As people live longer, the world’s population is aging. This has led to an epidemic of age-related chronic diseases. Finding ways to slow down aging and prevent such diseases has become a pressing task for medical research.
Studies in mice have shown that restricting water intake shortens the mouse lifespan and leads to organ degeneration. This suggests that staying properly hydrated might help slow down the aging process. A research team at NIH’s National Heart, Lung, and Blood Institute (NHLBI), led by Dr. Natalia Dmitrieva, explored whether hydration might also be associated with aging in people. Their findings appeared in eBioMedicine on January 2, 2023.
The team looked for associations between aging and hydration in data from a study that followed more than 15,000 people from four U.S. communities for more than 25 years. Participants were 45-66 years old at the beginning of the study. As part of the study, sodium levels in the participants’ blood sera were measured at enrollment and at their first follow-up visit three years later. Serum sodium goes up as people drink less fluids, so serum sodium levels can serve as a proxy for hydration.

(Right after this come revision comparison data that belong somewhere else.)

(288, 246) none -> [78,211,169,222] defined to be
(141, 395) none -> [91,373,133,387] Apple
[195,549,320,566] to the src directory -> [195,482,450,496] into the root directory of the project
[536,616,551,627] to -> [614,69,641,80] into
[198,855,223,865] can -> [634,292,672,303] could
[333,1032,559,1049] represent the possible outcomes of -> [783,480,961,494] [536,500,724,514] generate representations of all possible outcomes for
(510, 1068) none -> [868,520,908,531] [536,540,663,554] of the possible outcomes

The team looked at study participants with normal levels of serum sodium—between 135 and 146 mmol/L. They found that, even within this range, differences in serum sodium were associated with differences in mortality. People with serum sodium near the middle of the normal range—137 mmol/L to 142 mmol/L—had the lowest mortality rate. Those with serum sodium above 144 mmol/L had 21% greater risk of dying at an earlier age. Higher serum sodium was also associated with increased risk of chronic diseases including heart failure, dementia, chronic lung disease, and stroke.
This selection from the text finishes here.